→ **Available data**:
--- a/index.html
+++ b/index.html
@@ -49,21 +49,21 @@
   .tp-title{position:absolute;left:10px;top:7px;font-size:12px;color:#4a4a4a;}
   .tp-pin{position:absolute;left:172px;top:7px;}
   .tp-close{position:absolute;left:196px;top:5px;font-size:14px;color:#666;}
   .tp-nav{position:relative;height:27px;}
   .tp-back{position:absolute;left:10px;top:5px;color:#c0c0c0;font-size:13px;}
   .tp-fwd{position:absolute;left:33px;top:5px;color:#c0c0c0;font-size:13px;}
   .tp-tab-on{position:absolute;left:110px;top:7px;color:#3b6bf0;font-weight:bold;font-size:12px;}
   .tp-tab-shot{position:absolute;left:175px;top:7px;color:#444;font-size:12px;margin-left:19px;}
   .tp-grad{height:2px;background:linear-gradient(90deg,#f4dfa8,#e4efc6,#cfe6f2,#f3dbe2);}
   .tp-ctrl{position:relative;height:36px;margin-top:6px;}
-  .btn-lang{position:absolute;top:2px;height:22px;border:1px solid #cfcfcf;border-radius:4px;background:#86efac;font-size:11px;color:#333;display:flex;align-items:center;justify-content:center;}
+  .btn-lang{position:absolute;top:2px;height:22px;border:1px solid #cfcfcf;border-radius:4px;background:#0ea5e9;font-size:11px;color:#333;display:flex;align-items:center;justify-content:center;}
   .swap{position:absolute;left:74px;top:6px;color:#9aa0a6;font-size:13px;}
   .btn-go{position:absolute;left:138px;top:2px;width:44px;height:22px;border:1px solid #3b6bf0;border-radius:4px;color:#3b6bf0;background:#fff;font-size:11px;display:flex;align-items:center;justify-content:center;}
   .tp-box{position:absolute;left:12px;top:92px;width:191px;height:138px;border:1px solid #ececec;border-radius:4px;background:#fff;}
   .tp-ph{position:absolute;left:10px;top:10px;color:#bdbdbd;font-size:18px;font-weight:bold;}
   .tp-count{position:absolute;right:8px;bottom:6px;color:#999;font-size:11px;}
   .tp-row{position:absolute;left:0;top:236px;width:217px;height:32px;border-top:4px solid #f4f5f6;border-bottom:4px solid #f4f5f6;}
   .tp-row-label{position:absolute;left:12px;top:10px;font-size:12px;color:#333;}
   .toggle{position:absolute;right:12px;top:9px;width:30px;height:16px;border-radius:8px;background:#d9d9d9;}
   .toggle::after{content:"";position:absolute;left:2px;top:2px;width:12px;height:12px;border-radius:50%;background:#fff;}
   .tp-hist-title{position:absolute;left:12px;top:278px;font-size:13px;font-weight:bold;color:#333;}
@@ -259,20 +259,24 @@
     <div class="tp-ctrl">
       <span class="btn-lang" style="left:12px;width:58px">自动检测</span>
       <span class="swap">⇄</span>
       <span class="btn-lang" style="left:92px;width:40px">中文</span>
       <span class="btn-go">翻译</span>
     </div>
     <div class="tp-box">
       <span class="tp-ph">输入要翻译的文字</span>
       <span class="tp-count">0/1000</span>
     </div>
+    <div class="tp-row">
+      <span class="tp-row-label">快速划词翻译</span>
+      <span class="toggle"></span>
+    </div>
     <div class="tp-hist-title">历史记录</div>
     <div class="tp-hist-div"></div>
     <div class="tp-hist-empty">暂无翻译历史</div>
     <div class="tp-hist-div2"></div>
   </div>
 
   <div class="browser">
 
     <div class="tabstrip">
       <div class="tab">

→ **Prompt**:
Every entry should be reproduced word for word.

→ **Exercise output**:
--- a/index.html
+++ b/index.html
@@ -49,21 +49,21 @@
   .tp-title{position:absolute;left:10px;top:7px;font-size:12px;color:#4a4a4a;}
   .tp-pin{position:absolute;left:172px;top:7px;}
   .tp-close{position:absolute;left:196px;top:5px;font-size:14px;color:#666;}
   .tp-nav{position:relative;height:27px;}
   .tp-back{position:absolute;left:10px;top:5px;color:#c0c0c0;font-size:13px;}
   .tp-fwd{position:absolute;left:33px;top:5px;color:#c0c0c0;font-size:13px;}
   .tp-tab-on{position:absolute;left:110px;top:7px;color:#3b6bf0;font-weight:bold;font-size:12px;}
   .tp-tab-shot{position:absolute;left:175px;top:7px;color:#444;font-size:12px;margin-left:19px;}
   .tp-grad{height:2px;background:linear-gradient(90deg,#f4dfa8,#e4efc6,#cfe6f2,#f3dbe2);}
   .tp-ctrl{position:relative;height:36px;margin-top:6px;}
-  .btn-lang{position:absolute;top:2px;height:22px;border:1px solid #cfcfcf;border-radius:4px;background:#86efac;font-size:11px;color:#333;display:flex;align-items:center;justify-content:center;}
+  .btn-lang{position:absolute;top:2px;height:22px;border:1px solid #cfcfcf;border-radius:4px;background:#0ea5e9;font-size:11px;color:#333;display:flex;align-items:center;justify-content:center;}
   .swap{position:absolute;left:74px;top:6px;color:#9aa0a6;font-size:13px;}
   .btn-go{position:absolute;left:138px;top:2px;width:44px;height:22px;border:1px solid #3b6bf0;border-radius:4px;color:#3b6bf0;background:#fff;font-size:11px;display:flex;align-items:center;justify-content:center;}
   .tp-box{position:absolute;left:12px;top:92px;width:191px;height:138px;border:1px solid #ececec;border-radius:4px;background:#fff;}
   .tp-ph{position:absolute;left:10px;top:10px;color:#bdbdbd;font-size:18px;font-weight:bold;}
   .tp-count{position:absolute;right:8px;bottom:6px;color:#999;font-size:11px;}
   .tp-row{position:absolute;left:0;top:236px;width:217px;height:32px;border-top:4px solid #f4f5f6;border-bottom:4px solid #f4f5f6;}
   .tp-row-label{position:absolute;left:12px;top:10px;font-size:12px;color:#333;}
   .toggle{position:absolute;right:12px;top:9px;width:30px;height:16px;border-radius:8px;background:#d9d9d9;}
   .toggle::after{content:"";position:absolute;left:2px;top:2px;width:12px;height:12px;border-radius:50%;background:#fff;}
   .tp-hist-title{position:absolute;left:12px;top:278px;font-size:13px;font-weight:bold;color:#333;}
@@ -259,20 +259,24 @@
     <div class="tp-ctrl">
       <span class="btn-lang" style="left:12px;width:58px">自动检测</span>
       <span class="swap">⇄</span>
       <span class="btn-lang" style="left:92px;width:40px">中文</span>
       <span class="btn-go">翻译</span>
     </div>
     <div class="tp-box">
       <span class="tp-ph">输入要翻译的文字</span>
       <span class="tp-count">0/1000</span>
     </div>
+    <div class="tp-row">
+      <span class="tp-row-label">快速划词翻译</span>
+      <span class="toggle"></span>
+    </div>
     <div class="tp-hist-title">历史记录</div>
     <div class="tp-hist-div"></div>
     <div class="tp-hist-empty">暂无翻译历史</div>
     <div class="tp-hist-div2"></div>
   </div>
 
   <div class="browser">
 
     <div class="tabstrip">
       <div class="tab">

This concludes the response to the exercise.